On March the 2nd, 2021, the Ministry of Finance ("MF") issued Decree 223 of 2021 (“Decree 223”), that introduces Part 23 to the second Book of Decree 1068 of 2015 and regulates the Fund of Alternative Sources of Payment for Infrastructure Projects - Fondo de Fuentes Alternativas de Pago para el Desarrollo de Infraestructura (“FIP”), created by Article 149 of Law 2010 of 2019.

Particularly, Decree 223 establishes: (i) the resources that may enter the FIP, other than those already included in Law article 149 of Law 2010 of 2019; (ii) the way in which the costs and values for the administration of the FIP shall be paid; and (iii) the rules for the management and operation of the fund, as well as other relevant regulation so that the FIP can accomplish the purposes for which it was created.

Hereunder, we provide a brief summary of the most important issues introduced by Decree 223.

Nature and management of the FIP:

The FIP is a trust managed by the Financiera Nacional de Desarrollo (“FDN”) and regulated by Article 149 of Law 2010 of 2019, Decree 223 and other applicable regulation, the trust agreement itself, and its internal rules.

The FIP’s resources are separate and independent from those of the Nation and of its manager, and the costs of its management and operation should be paid from its own resources.

The FDN as the fund’s manager is in charge of its representation and of adopting all relevant decisions that are not assigned directly to the fund’s board of directors.  The manager is also the legal representative of the trust and must ensure its appropriate legal defense in any administrative or judicial process against it, to ensure the protection of all of its assets. 

Fund’s resources

Decree 223 mentions a non-exhaustive list of resources that can be part of the fund.
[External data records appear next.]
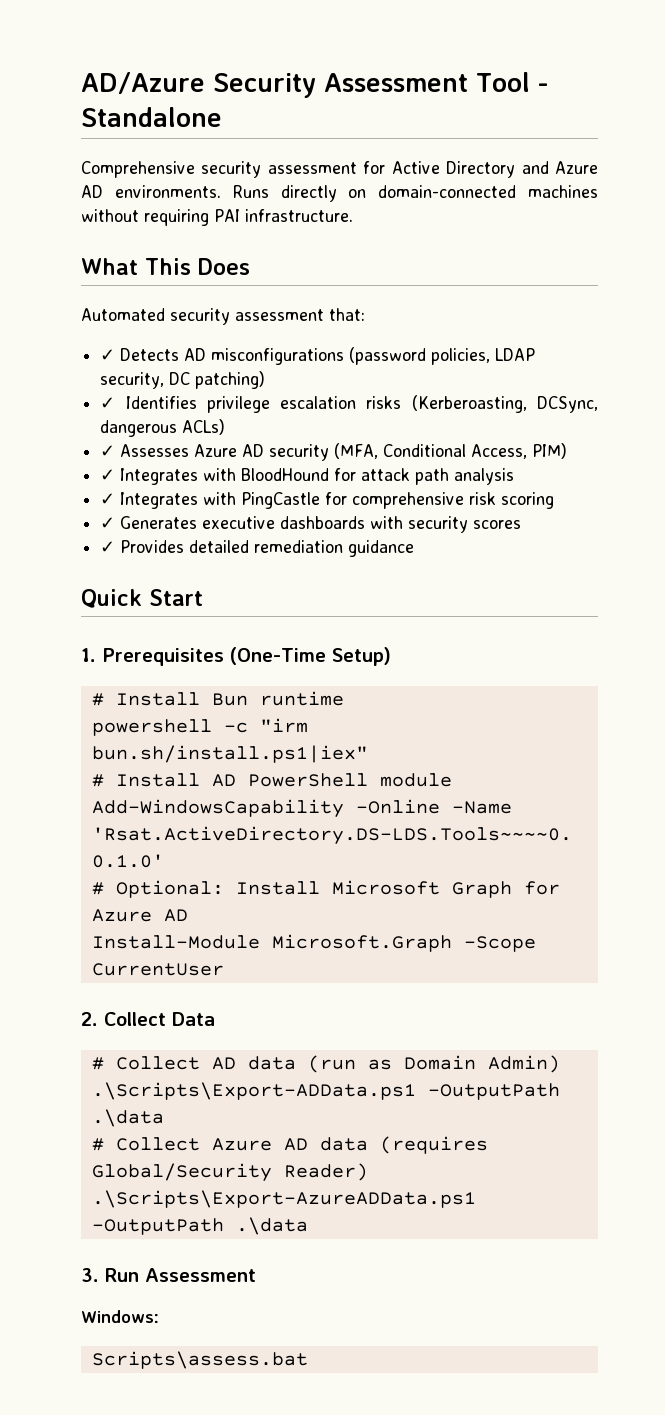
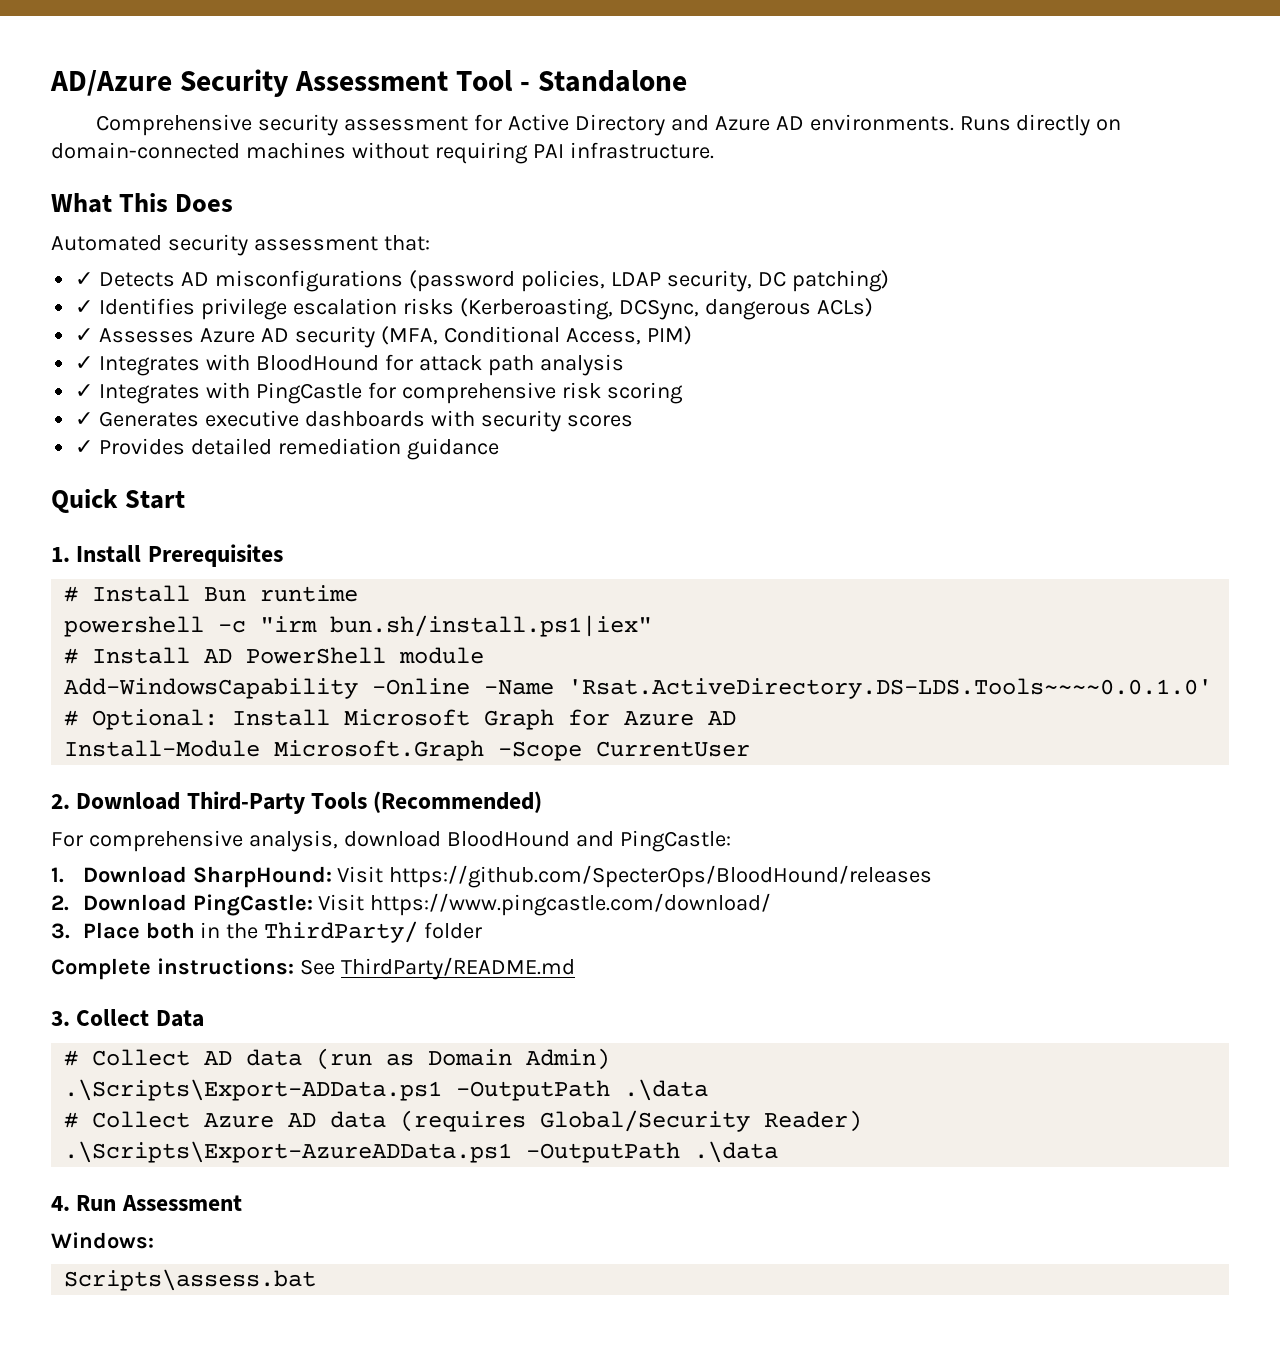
- 1. Prerequisites (One-Time Setup)
+ 1. Install Prerequisites
- 2. Collect Data
+ 2. Download Third-Party Tools (Recommended)
+ For comprehensive analysis, download BloodHound and PingCastle:
+ 1. Download SharpHound: Visit https://github.com/SpecterOps/BloodHound/releases
+ 2. Download PingCastle: Visit https://www.pingcastle.com/download/
+ 3. Place both in the ThirdParty/ folder
+ Complete instructions: See ThirdParty/README.md
+ 3. Collect Data
- 3. Run Assessment
+ 4. Run Assessment

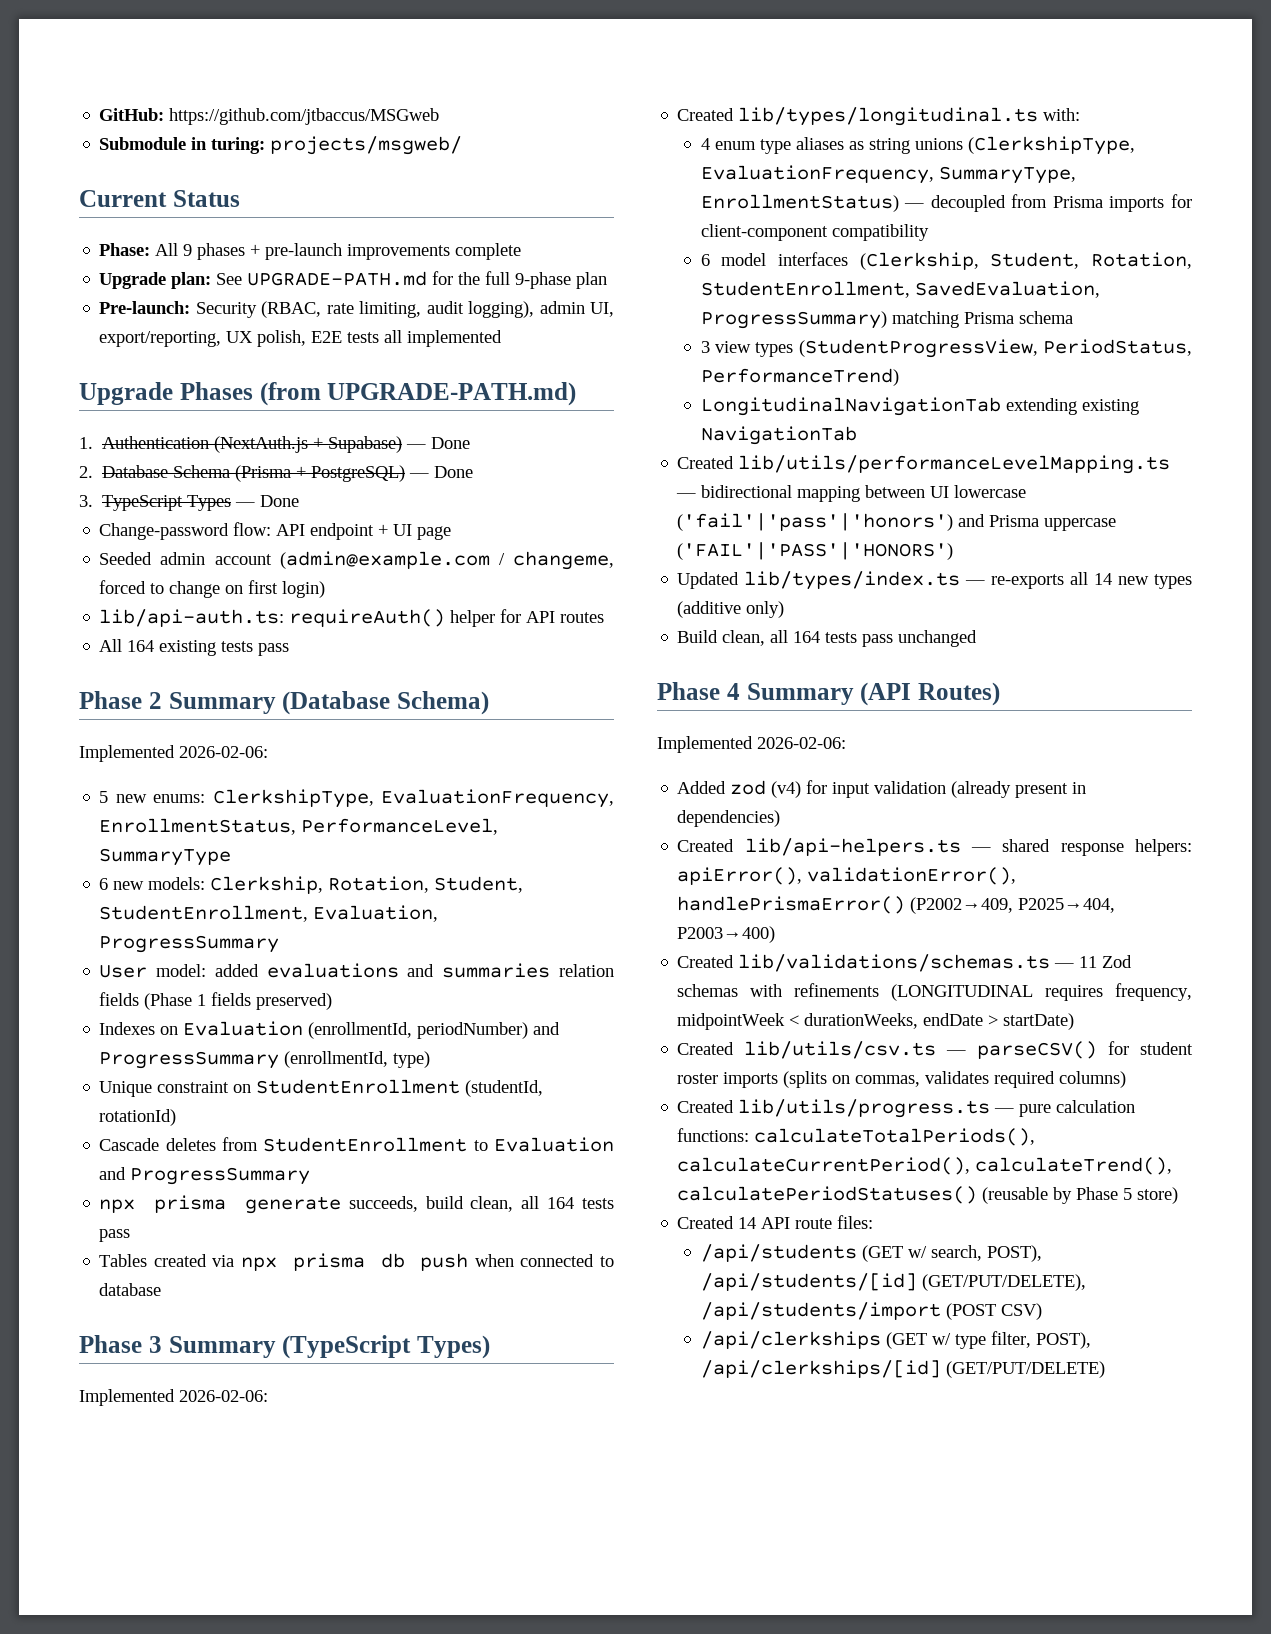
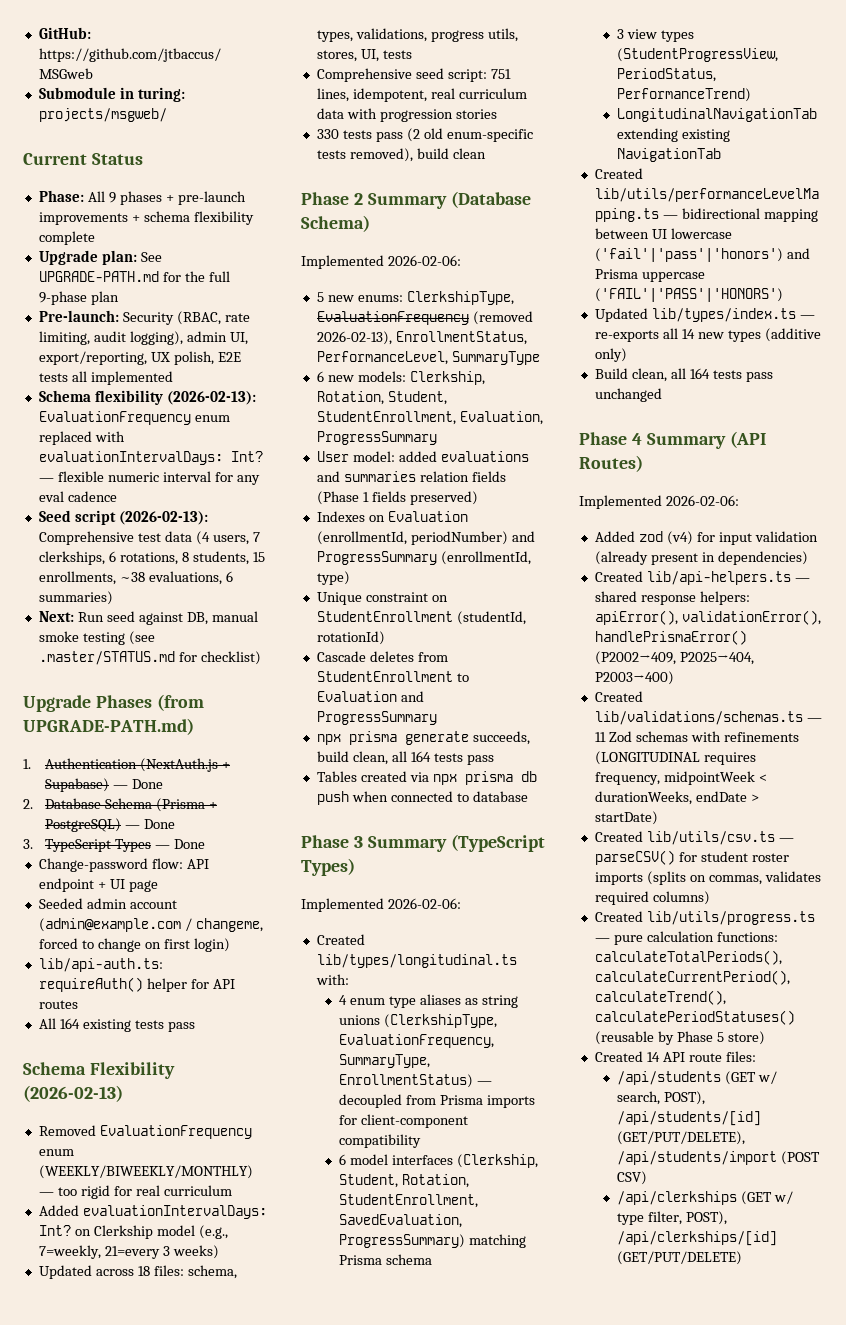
- Phase: All 9 phases + pre-launch improvements complete
+ Phase: All 9 phases + pre-launch improvements + schema flexibility complete
+ Schema flexibility (2026-02-13): EvaluationFrequency enum replaced with evaluationIntervalDays: Int? — flexible numeric interval for any eval cadence
+ Seed script (2026-02-13): Comprehensive test data (4 users, 7 clerkships, 6 rotations, 8 students, 15 enrollments, ~38 evaluations, 6 summaries)
+ Next: Run seed against DB, manual smoke testing (see .master/STATUS.md for checklist)
+ Schema Flexibility (2026-02-13)
+ Removed EvaluationFrequency enum (WEEKLY/BIWEEKLY/MONTHLY) — too rigid for real curriculum
+ Added evaluationIntervalDays: Int? on Clerkship model (e.g., 7=weekly, 21=every 3 weeks)
+ Updated across 18 files: schema, types, validations, progress utils, stores, UI, tests
+ Comprehensive seed script: 751 lines, idempotent, real curriculum data with progression stories
+ 330 tests pass (2 old enum-specific tests removed), build clean
- 5 new enums: ClerkshipType, EvaluationFrequency, EnrollmentStatus, PerformanceLevel, SummaryType
+ 5 new enums: ClerkshipType, EvaluationFrequency (removed 2026-02-13), EnrollmentStatus, PerformanceLevel, SummaryType

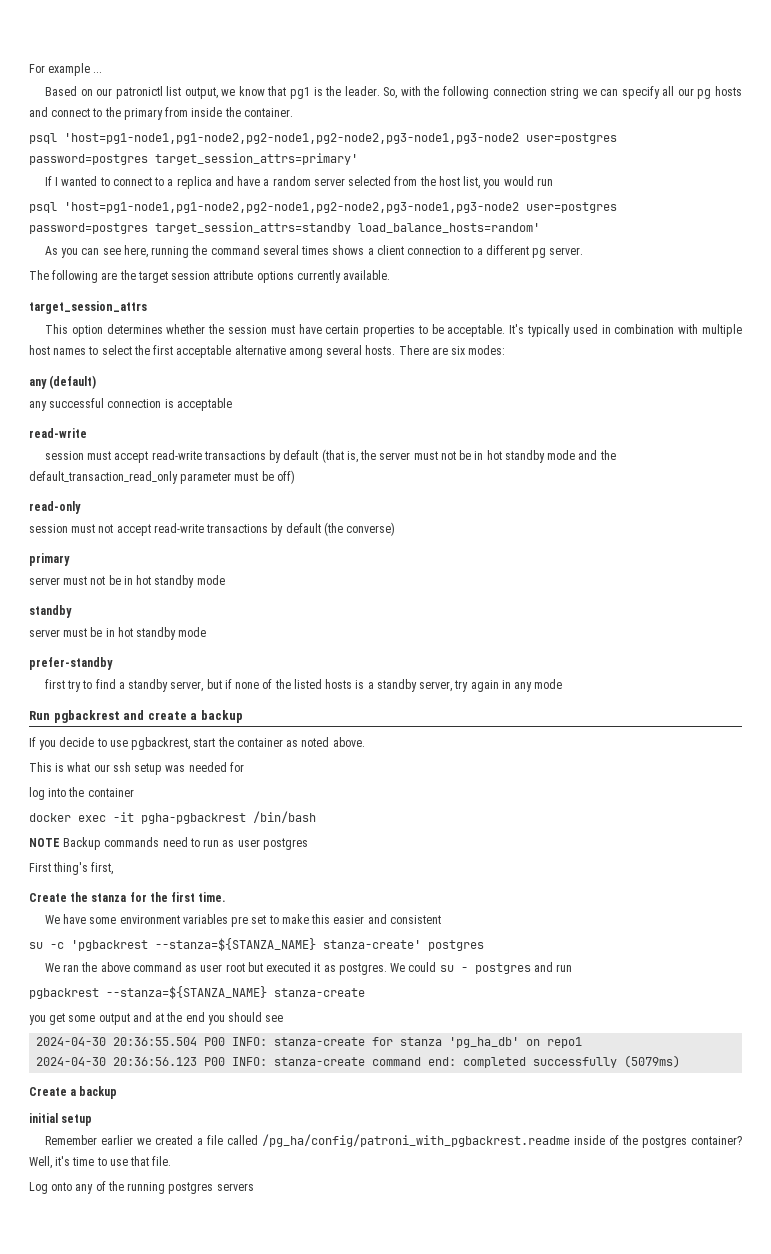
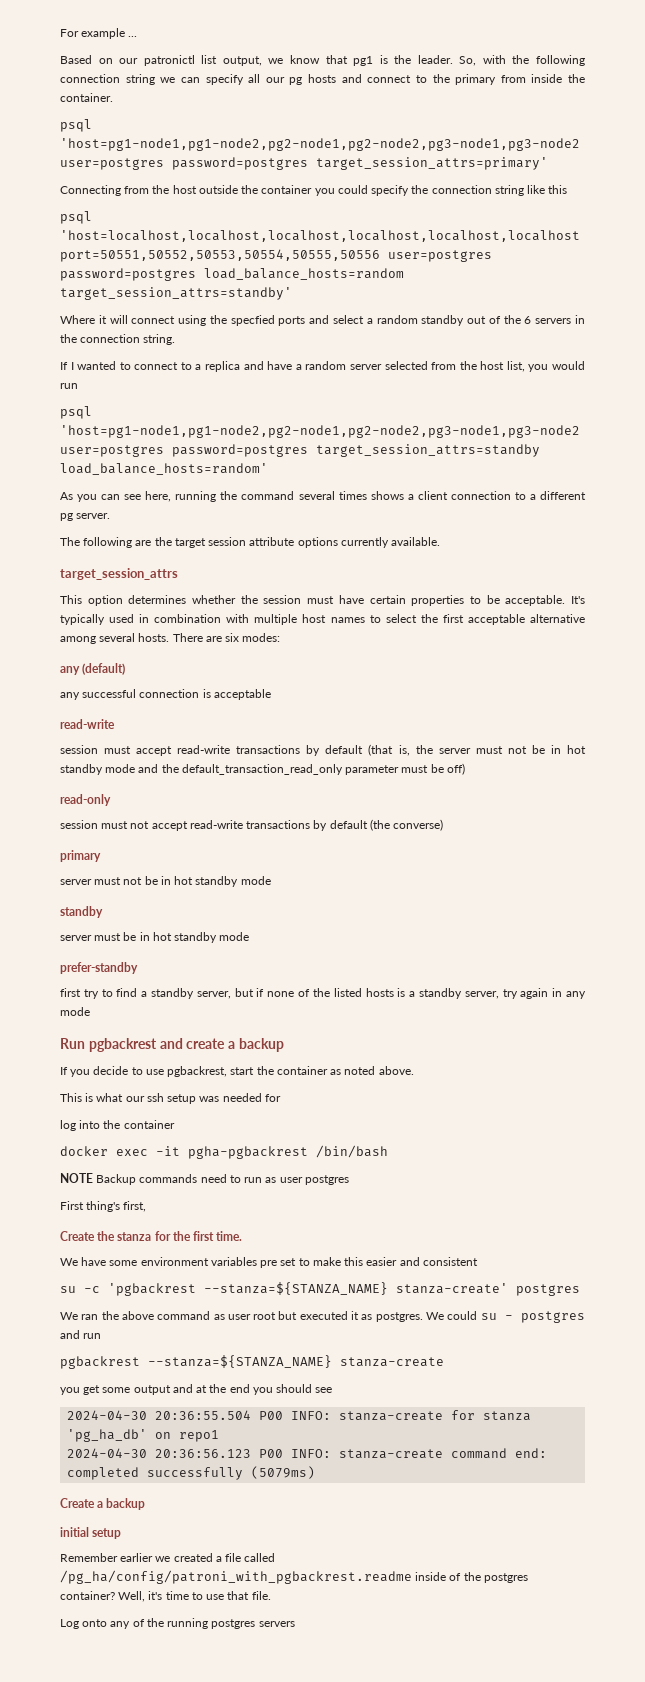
+ Connecting from the host outside the container you could specify the connection string like this
+ psql 'host=localhost,localhost,localhost,localhost,localhost,localhost port=50551,50552,50553,50554,50555,50556 user=postgres password=postgres load_balance_hosts=random target_session_attrs=standby'
+ Where it will connect using the specfied ports and select a random standby out of the 6 servers in the connection string.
Some of them were already mentioned by Article 149 of Law 2010 of 2019, and others are new, introduced by Decree 223.

The most relevant ones already established by Law 2010 of 2019 are: (i) resources from collection of the surplus tax; (ii) financial returns from the fund’s investments; and (iii) resources obtained by the fund from Public Credit Operations (“PCO”).

In relation to new resources introduced by Decree 223, we highlight the following: (iv) resources from tolls, charges to users or commercial exploitation of infrastructure projects developed under concession contracts, that are freely available and that are transferred to the fund; (v) economic rights related to concession contracts or public-private partnerships– PPP that public entities have allocated for the development of infrastructure projects and that are transferred to the fund; and (vi) resources from territorial entities allocated for the development of infrastructure in their territories, whose economic rights were transferred to the fund; among others.

Separation and segregation of the fund resources

The FIP’s manager (currently the FDN) can create the subaccounts needed to ensure that the resources transferred to the fund by a specific sector or territorial entity are used as a source of payment for the development of infrastructure projects from these same sector or entities.  This same faculty exists in relation to PCO, internal or foreign financing or treasury operations of resources integrated to the FIP as a source of payment for the development of projects of a particular sector or territorial entity.

The FIP’s manager is also authorized to segregate the fund’s resources so that specific resources are destined to attend debt service of the financing operations related thereto and mentioned above. Therefore, it is permitted to constitute other independent trusts or other similar mechanisms authorized by the law, whose cash flows must be exclusively intended to pay the aforementioned obligations.

Fund’s internal rules

The fund will have its own set of internal rules, which must be approved by the board of directors.  These rules must contain the way in which all operational, administrative, and logistic aspects of the fund shall be managed, including, among others, the general characteristics of PCO and treasury operations of the fund.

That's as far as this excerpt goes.